L’endroit dont vous ne vous lassez jamais ?
Kristin Gallegos : La ville de New York. Maintenant que je n’y vis plus, elle me manque tellement et j’essaie de la visiter aussi souvent que possible. C’est la plus grande ville du monde !

Votre plus grand regret ?
Kristin Gallegos : Je suppose que j’aurais aimé faire une école de photographie et découvrir ce talent et cette passion plus tôt dans ma vie. J’ai pris tellement de chemins créatifs, du ballet au maquillage en passant par la photographie. C’était clairement mon parcours et le chemin que je devais prendre dans la vie. Qui sait à quoi ressembleraient mes photos sans ces expériences de vie spécifiques.

Instagram, Tik Tok ou snapchat ?
Kristin Gallegos : Instagram est le seul que j’utilise ou que je compte utiliser.

Couleur ou N&B ?
Kristin Gallegos : La couleur ! Je photographie rarement en noir et blanc, même si je pense que c’est magnifique. La couleur me parle vraiment. J’aime créer une palette de couleurs spécifique pour mes prises de vue. C’est très important dans mon travail. Elle m’aide à créer une ambiance et à raconter une histoire.

Lumière du jour ou lumière artificielle ?
Kristin Gallegos : Je préfère la lumière du jour mais je photographie avec les deux !

La ville la plus photogénique selon vous ?
Kristin Gallegos : Je n’ai jamais vraiment photographié qu’à New York et Los Angeles. Je pense que les deux ont leurs points forts. La lumière est supérieure à Los Angeles, bien sûr. On ne peut pas battre cette lumière magique, dorée, de fin de journée. J’ai voyagé dans le monde entier pour faire du maquillage et la plus belle ville est sans aucun doute Paris, à mon avis. Il faut que je m’y rende dès que possible !

Si Dieu existait, lui demanderiez-vous de poser pour vous, ou opteriez-vous pour un selfie avec lui ?
Kristin Gallegos : Je le photographierais en pleine action, faisant ce qu’il fait dans une journée. Pas posé et me regardant. Plutôt une journée dans la vie de Dieu.

L’image qui représente pour vous l’état actuel du monde ?
Kristin Gallegos : Des gens portant des masques et regardant leur téléphone sans se parler, cela résume bien la situation.

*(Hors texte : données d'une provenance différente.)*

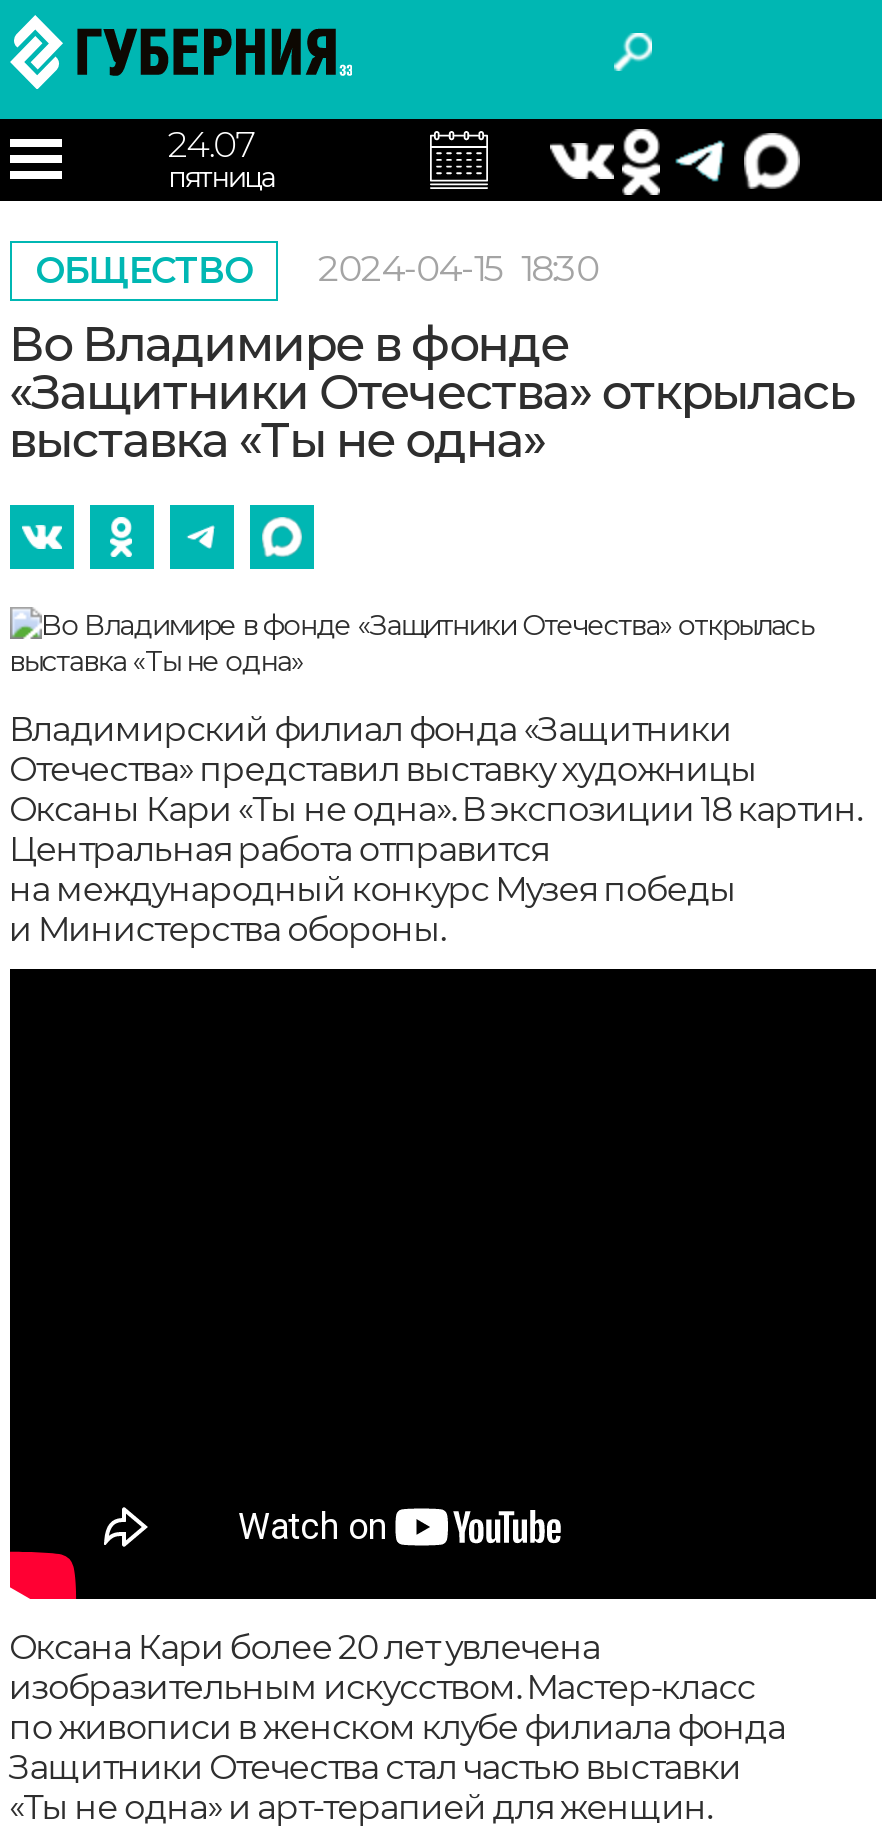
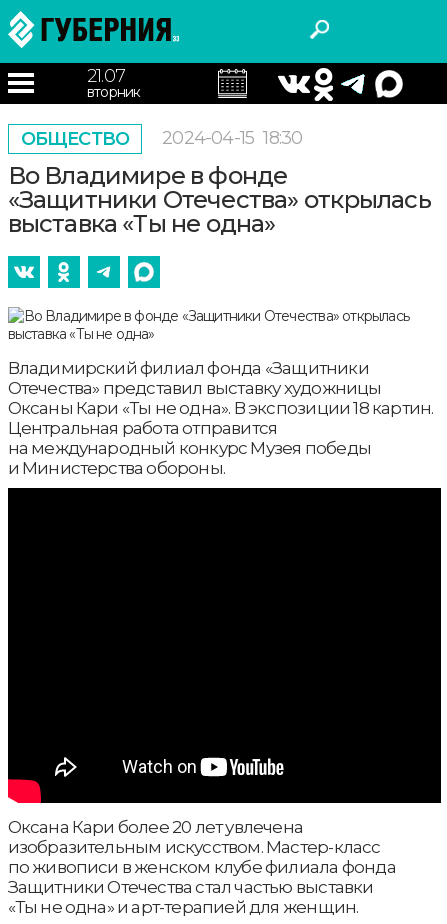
[168,123,275,195] 24.07 | пятница -> [87,65,140,101] 21.07 | вторник

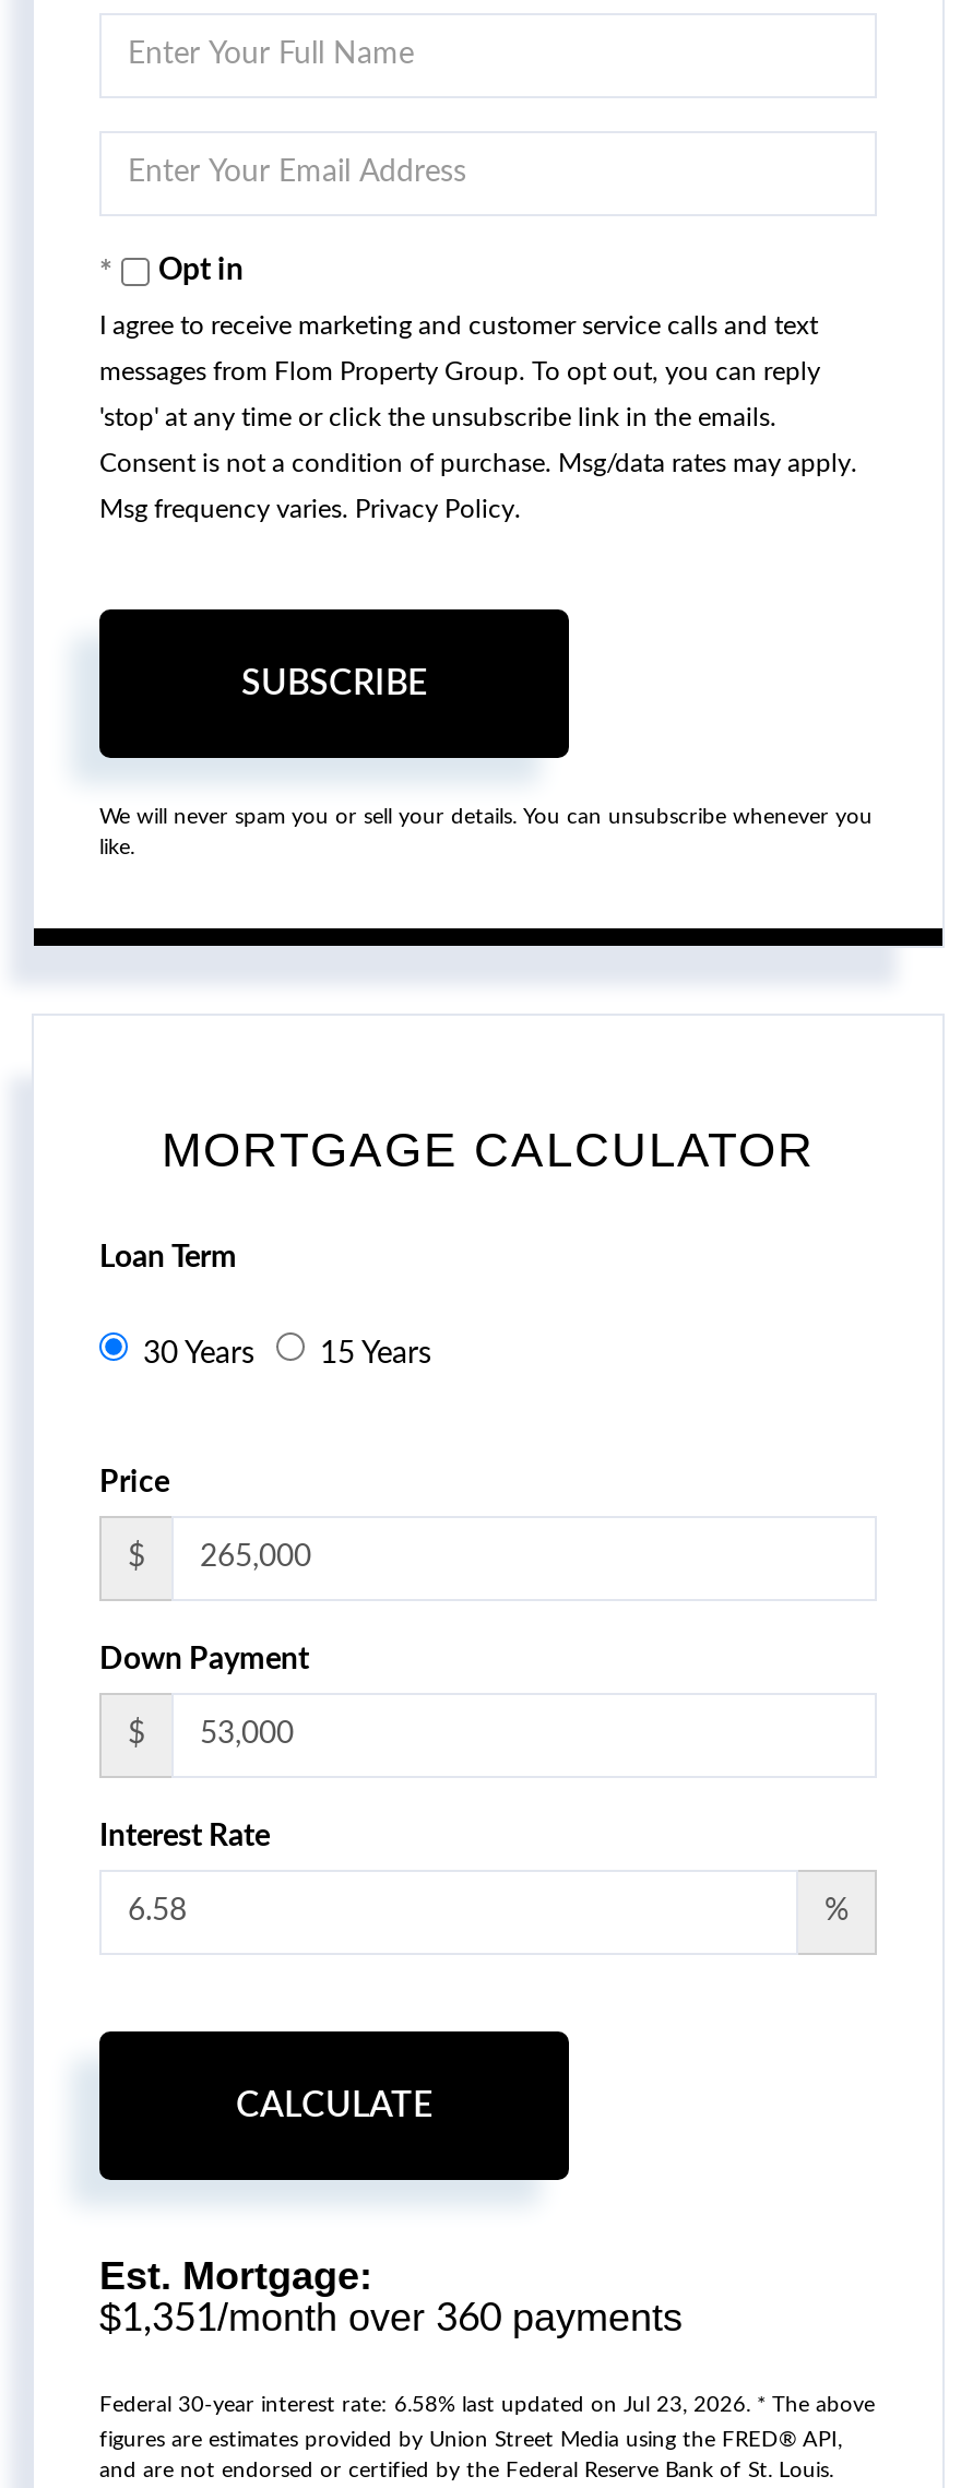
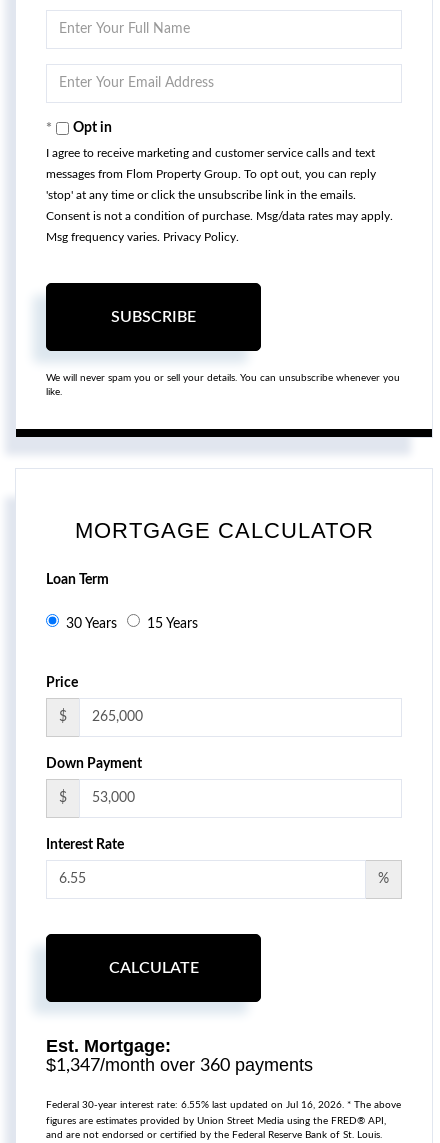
[99,2296,683,2340] $1,351/month over 360 payments -> [46,1055,313,1075] $1,347/month over 360 payments
[99,2395,875,2416] Federal 30-year interest rate: 6.58% last updated on Jul 23, 2026. * The above -> [46,1100,401,1110] Federal 30-year interest rate: 6.55% last updated on Jul 16, 2026. * The above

Qu’est-ce qui manque dans le monde d’aujourd’hui ?
Kristin Gallegos : L’époque d’avant les smartphones et les médias sociaux me manque. Cette véritable connexion humaine dans la vie réelle qui manque au monde aujourd’hui me manque. Nous sommes tous accros à ces choses, mais cela vous prive des moments avec les personnes que vous aimez. Cela dit, les médias nous facilitent la vie à bien des égards. J’aimerais juste qu’il y ait un meilleur équilibre.

Et si tout devait être refait ?
Kristin Gallegos : Je ne sais vraiment pas.